The Awesome Truth About Pregnancy Brain

Did you know that getting pregnant and having a baby legitimately changes your brain?  It’s not all in your head. Well, actually I guess it kind of is. (I know, I know, I couldn’t resist)

According to Nature Neuroscience there was a study performed in Barcelona that brings to light the substantial changes that occur in a woman's brain during pregnancy. Two main things occur to a woman’s brain when she grows a baby. The first is her brain gets smaller. The second is that the brain makes itself more efficient. 

According to the study, these changes prepare an expectant mother for the challenges of parenthood.  

Scientists have shown that your brain really does change during pregnancy, but the effect is not what you might think.

What They Did

So the scientists performing the study took a group of 25 pregnant women who were having their first baby and compared magnetic resonance images of before and after their pregnancy. They also studied the images of 19 male partners, and of a control group formed by 20 women who were not and had never been pregnant and 17 male partners. They gathered information about the participants during five years and four months. 

The results of the research showed a symmetrical reduction in the volume of grey matter in the medial frontal and posterior cortex line, as well as in specific sections of, mainly, prefrontal and temporal cortex in pregnant women. "These areas correspond to a great extent with a network associated with processes involved in social cognition and self-focused processing," according to Susanna Carmona, one of the researchers.

They also tested the same women who were pregnant in the first round of testing two years later.  They found that the brains of those who had not gotten pregnant since the initial study remained changed. Meaning, this change in our brains lasts at least 2 years and possibly longer. 

The Shrinking Pregnant Brain

So let’s look at this change in the brain.  The study showed a reduction in the gray matter of the expectant mom’s brain.  A good way to think of gray matter is the part of the brain that performs tasks.

As stated above, the biggest loss of gray matter was in the front and temporal lobe regions.  These areas of the brain are responsible for a variety of tasks, including social cognition. Social cognition is the ability to interact with others.

It’s no mistake that these are the areas of shrinkage in the brain.  As it turns out that the loss of gray matter in these areas is actually important and helpful for new moms. 

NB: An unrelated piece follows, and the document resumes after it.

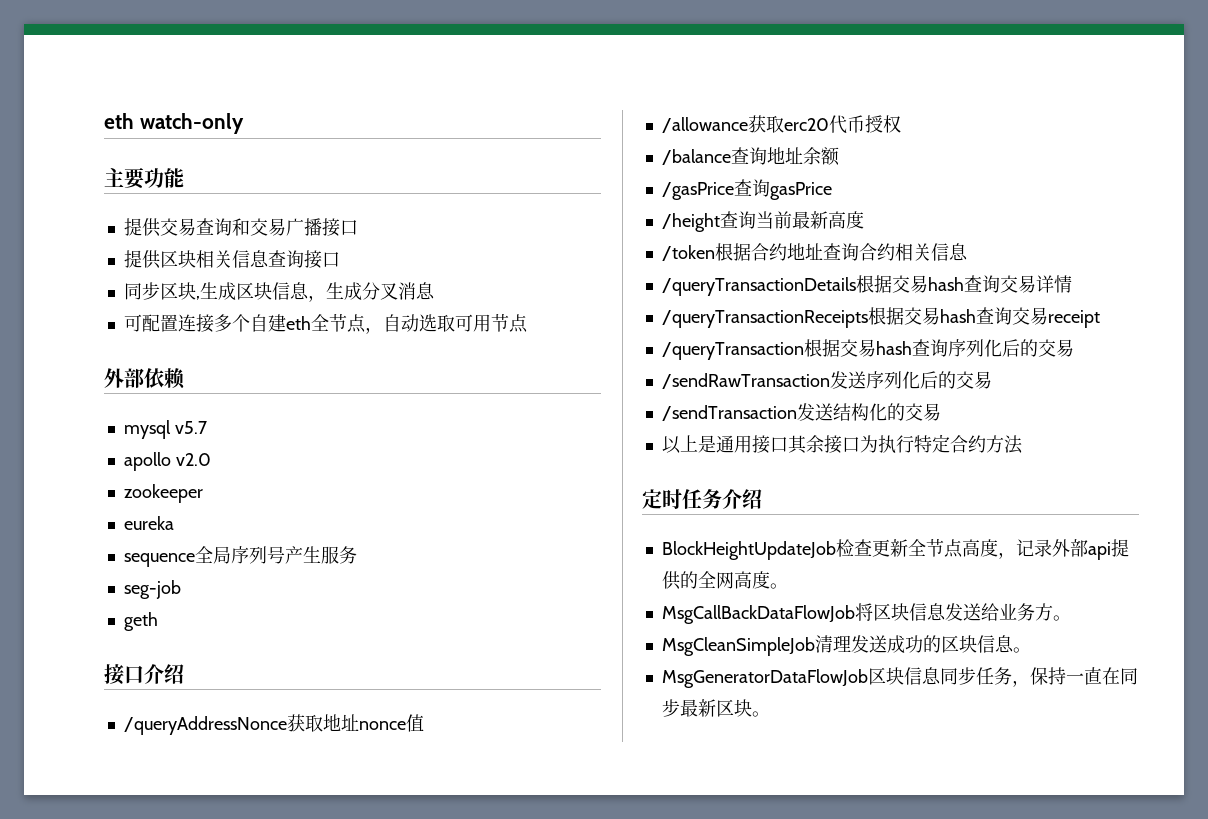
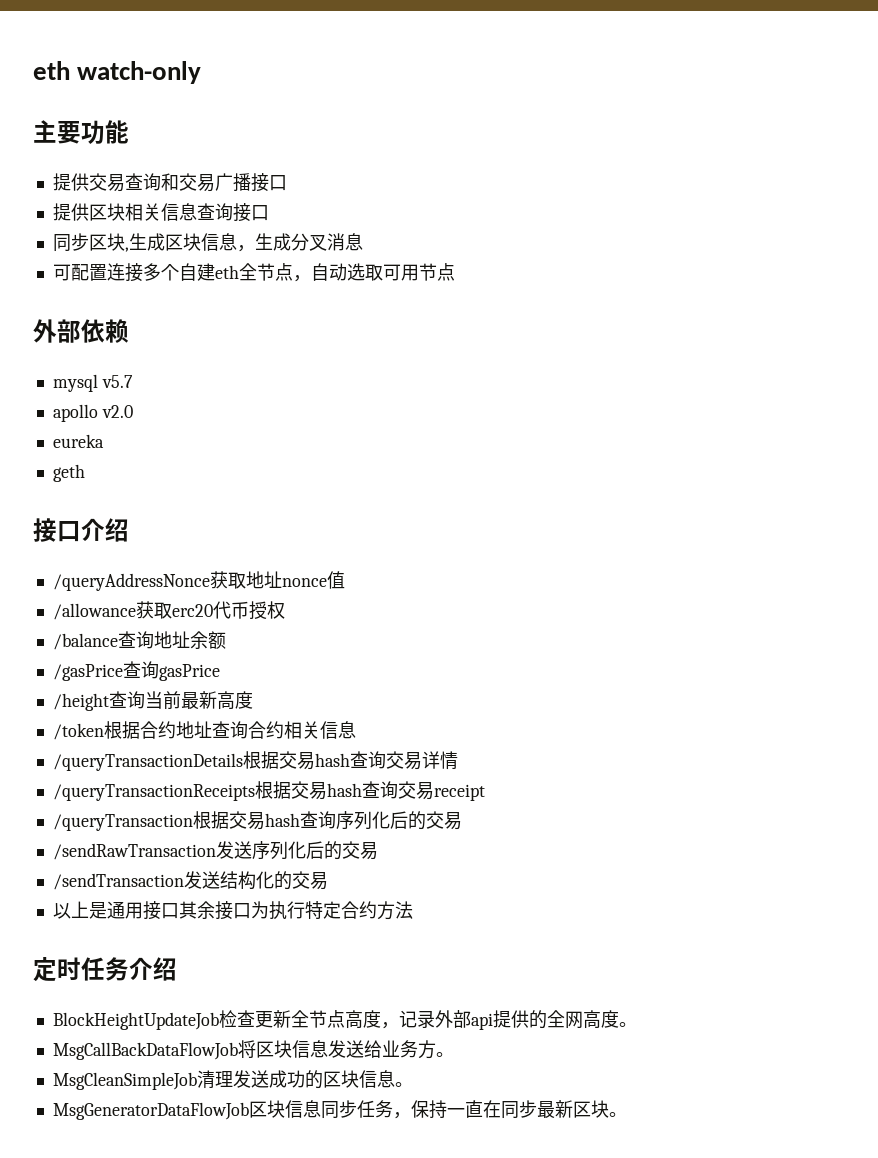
- zookeeper
- sequence全局序列号产生服务
- seg-job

These areas are the ones that help us to understand other people’s feelings, beliefs, and nonverbal signals. These areas also help form attachments to people.

You can see how this might be helpful for new moms who have to care for babies who can’t talk to express themselves.  

Losing gray matter in these areas may sound worrisome, but it’s actually good news.  The researchers found that women who experienced greater gray matter loss in those areas also had greater feelings of attachment to their infants.

In addition, these women also felt fewer negative emotions toward their babies.  So while these areas of the brain shrink, they also became more powerful.

Scientists have shown that your brain really does change during pregnancy, but the effect is not what you might think.

How You Can Use This

While it is clear how these changes are helpful for bonding with a new baby and understanding its needs, it can actually be helpful in other parts of life as well.  The usefulness of being able to better understand people’s feelings, beliefs, and nonverbal signals is not limited to dealing with babies and young children. It can help in our adult interactions as well. 

As moms, we can use our unique ability to better understand our clients and co-workers.  We can be more empathetic toward our spouses and we can enjoy deeper relationships with our friends. 

It’s not magic though. When we become moms, we are extra attentive to our babies and children. We look for all sorts of clues to how they feel and what they are thinking. Our shrunken brain helps us better understand what we see, but we have to be looking for them in the first place. 

So, if you have goals to have a better relationship with your spouse, you won’t just magically know what's going on with him.  You actually have to pay attention to the verbal and non verbal signals he is giving. 

The same goes with improving any relationship. As a mom, you may be able to better interpret and understand what other people are thinking, but you have to notice what’s happening first. 

So, at the end of the day, mom brain is real, but not in the way we might think. We might feel like we are becoming more forgetful but we also have more on our plate. We are however becoming more in tune with others and we can use this to advantage in achieving goals and life in general.